Как соединить хотя бы эти две стороны, не говоря уже о тысяче других!
VI
Пьеса «На пути в Сион» того же Шолом Аша — чрезвычайно слаба. Она публицистична, мысль ее исчерпывается в самом ее начале, и дальше ей делать нечего, юмор ее фельетонный, и, что, может быть, главное — переведена она зверски. Некий г. Троповский, должно быть злейший враг г. Аша, надумал перевести эту пьесу русским былинным языком. Так и ждешь, что в ней Рохель-Лея скажет Реб-Хонону:
Ах ты гой еси, добрый молодец
Разудалый Реб-Хонон.
Так и пестрит перевод «женушками», «батюшками», «невестушками», «матушками», «дитятками» и т. д., и герои буквально говорят так:
«Боруху первенцу — подле матушки»… «На-тко, радуйся на бумажных внучат». «Есть у вас, дядюшка, какая-нибудь фабричка, заводец?»
Может быть прекрасный перевод «Городка», сделанный г. Бурдесом, избаловал нас, но перевод г. Евг. Троповского показался нам, положительно, издевательством.
Как бы там ни было, но идея пьесы «На пути в Сион» та же, что и у «Городка»: старое бабушкино одеяло.
Прикройся им и молчи, и наслаждайся теплом и уютом. Не убегай за Максимом Горьким, как Хаим (кстати: неужели евреям не оскорбительно, когда Горький похваливает их и одобряет?[147]); не надейся на сионистическую булавку, как Бен-Цион[148]; не влюбляйся в чуждую тебе Польшу, как Юстына; не притворяйся европейцем, как Onkel Кан со своей Tante Бертой, не то ты будешь смешон, и одинок, и пригодишься только для водевиля.
Лежи под одеялом и молчи.
Интересна эта «почвенность» беспочвенного народа. У русских так напрасно ратовал за «почву» когда-то Ф. М. Достоевский — но много ли нашлось у него последователей! Русские люди, здесь, у себя, на своей земле так и не построили себе Городка, и если судить по нынешней нашей литературе, то и вправду придется признать, что «ни нравов, ни обычаев у нас не имеется». Мы, как Янкель Шепшович из пьесы Аша «Бог мести». Этот Янкель Шепшович, содержатель веселого дома, оторвался от «быта», выбежал из-под «одеяла» на мороз — и сам еврейский Бог, владыка быта и блюститель его, мстит за его поругание. Бог и быт у евреев все еще синонимы. Радостно быть Шолом Ашем!
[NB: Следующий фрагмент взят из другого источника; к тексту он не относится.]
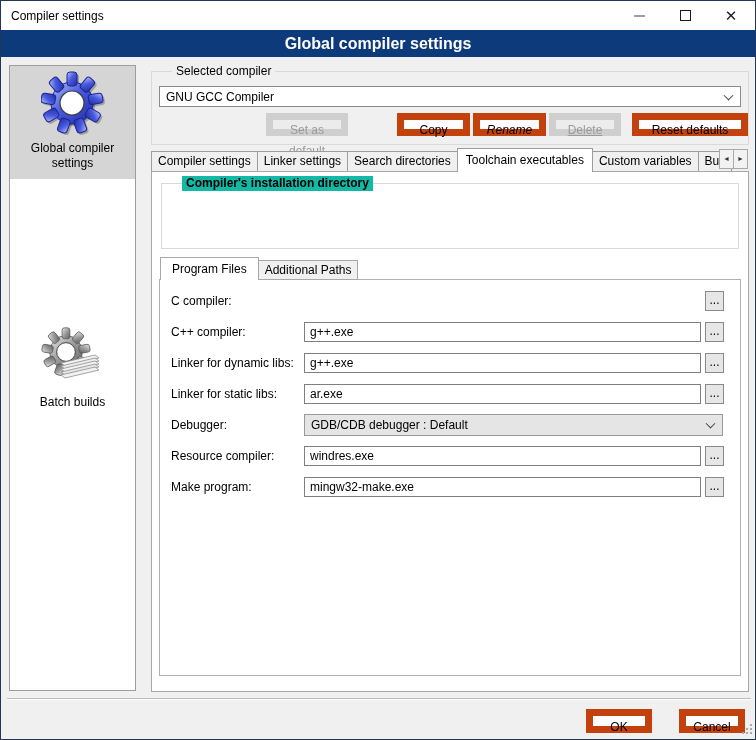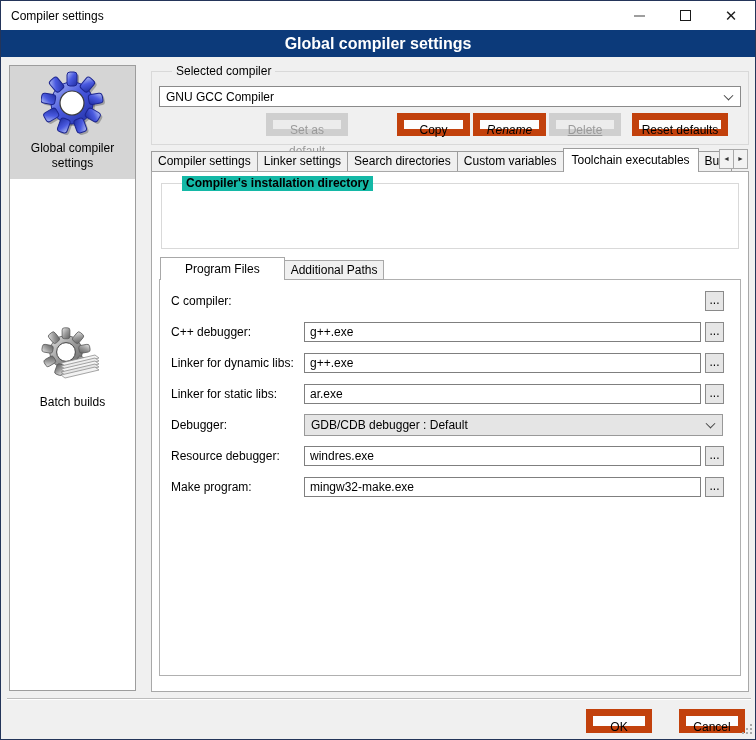--- a/index.html
+++ b/index.html
@@ -49,21 +49,21 @@
     border-right:1.4px solid #444; border-bottom:1.4px solid #444;
     transform:translateY(-70%) rotate(45deg); }
 
   .btn { position:absolute; height:23px; background:#fdfdfd; border:7px solid #c2410c;
     text-align:center; line-height:21px; cursor:default; }
   .btn.disabled { background:#ececec; border-color:#cfcfcf; color:#9a9a9a; }
   .b-setdef { left:265px; top:112px; width:82px; }
   .b-copy   { left:396px; top:112px; width:73px; }
   .b-rename { left:472px; top:112px; width:73px;font-style:italic; }
   .b-delete { left:548px; top:112px; width:72px;text-decoration:underline; }
-  .b-reset  { left:631px; top:112px; width:96px; }
+  .b-reset  { left:631px; top:112px; width:116px; }
 
   
   .tabrow { position:absolute; left:150px; top:147px; height:24px; display:flex; align-items:flex-end; }
   .tab { height:21px; line-height:19px; padding:0 6px; background:#f0f0f0;
     border:1px solid #9c9c9c; margin-left:-1px; white-space:nowrap; }
   .tab:first-child { margin-left:0; }
   .tab.active { height:24px; line-height:23px; background:#fff; border-bottom:none;
     padding:0 8px; position:relative; z-index:3; }
   .tab.clipped { width:34px; overflow:hidden; }
   .tab-arrow { position:absolute; top:148px; width:15px; height:20px; background:#f2f2f2;
@@ -87,21 +87,21 @@
   .b-browse-dir { left:623px; top:205px; width:22px; height:21px; }
   .b-autodetect { left:649px; top:205px; width:73px; height:21px; line-height:19px; }
 
   .note { position:absolute; left:166px; top:230px; width:566px; white-space:nowrap;
     overflow:hidden; color:#9b0000; }
 
   
   .subtabrow { position:absolute; left:160px; top:256px; height:23px; display:flex; align-items:flex-end; z-index:2; }
   .subtab { height:20px; line-height:18px; padding:0 6px; background:#f0f0f0;
     border:1px solid #a8a8a8; margin-left:-1px; white-space:nowrap; }
-  .subtab.active { height:23px; line-height:22px; background:#fff; border-bottom:none; padding:0 24px; z-index:3; position:relative; }
+  .subtab.active { height:23px; line-height:22px; background:#fff; border-bottom:none; padding:0 11px; z-index:3; position:relative; }
 
   .inner-panel { position:absolute; left:158px; top:278px; width:582px; height:397px;
     background:#fff; border:1px solid #b0b0b0; z-index:1; }
 
   
   .f-label { position:absolute; left:170px; z-index:2; }
   .f-input { position:absolute; left:303px; width:397px; height:20px; background:#fff;
     border:1px solid #7f7f7f; line-height:18px; padding-left:5px; z-index:2; }
   .f-browse { left:704px; width:19px; height:20px; line-height:16px; z-index:2; }
   .f-choice { position:absolute; left:303px; width:419px; height:22px; background:#e5e5e5;
@@ -227,22 +227,22 @@
   <div class="btn disabled b-setdef">Set as default</div>
   <div class="btn b-copy">Copy</div>
   <div class="btn b-rename">Rename</div>
   <div class="btn disabled b-delete">Delete</div>
   <div class="btn b-reset">Reset defaults</div>
 
   <div class="tabrow">
     <div class="tab">Compiler settings</div>
     <div class="tab">Linker settings</div>
     <div class="tab">Search directories</div>
+    <div class="tab active">Toolchain executables</div>
     <div class="tab">Custom variables</div>
-    <div class="tab active">Toolchain executables</div>
     <div class="tab clipped">Build options</div>
   </div>
   <div class="tab-arrow arr-l">◄</div>
   <div class="tab-arrow arr-r">►</div>
 
   <div class="panel"></div>
 
   <div class="groupbox gb-install">
     <span class="gb-label">Compiler's installation directory</span>
   </div>
@@ -255,39 +255,39 @@
 
   <div class="subtabrow">
     <div class="subtab active">Program Files</div>
     <div class="subtab">Additional Paths</div>
   </div>
   <div class="inner-panel"></div>
 
   <div class="f-label" style="top:293px">C compiler:</div>
   <div class="mini-btn f-browse" style="top:290px">...</div>
 
-  <div class="f-label" style="top:324px">C++ debugger:</div>
+  <div class="f-label" style="top:324px">C++ compiler:</div>
   <div class="f-input" style="top:321px">g++.exe</div>
   <div class="mini-btn f-browse" style="top:321px">...</div>
 
   <div class="f-label" style="top:355px">Linker for dynamic libs:</div>
   <div class="f-input" style="top:352px">g++.exe</div>
   <div class="mini-btn f-browse" style="top:352px">...</div>
 
   <div class="f-label" style="top:386px">Linker for static libs:</div>
   <div class="f-input" style="top:383px">ar.exe</div>
   <div class="mini-btn f-browse" style="top:383px">...</div>
 
   <div class="f-label" style="top:417px">Debugger:</div>
   <div class="f-choice" style="top:413px">
     <span>GDB/CDB debugger : Default</span>
     <span class="chev"></span>
   </div>
 
-  <div class="f-label" style="top:448px">Resource debugger:</div>
+  <div class="f-label" style="top:448px">Resource compiler:</div>
   <div class="f-input" style="top:445px">windres.exe</div>
   <div class="mini-btn f-browse" style="top:445px">...</div>
 
   <div class="f-label" style="top:479px">Make program:</div>
   <div class="f-input" style="top:476px">mingw32-make.exe</div>
   <div class="mini-btn f-browse" style="top:476px">...</div>
 
   <div class="divider"></div>
   <div class="btn b-ok">OK</div>
   <div class="btn b-cancel">Cancel</div>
«Бог мести» мудрая вещь, и поэтичнейшая, и опять-таки очаровательно гармоничная. Ни один мускул ее не напряжен, ничто не сделано «нарочно», все неожиданно и все необходимо. Радостно быть Шолом Ашем!
Я хотел еще писать о Гиршбейне и Бялике, но место мое иссякает, и потому я позволяю себе отложить беседу до следующего раза.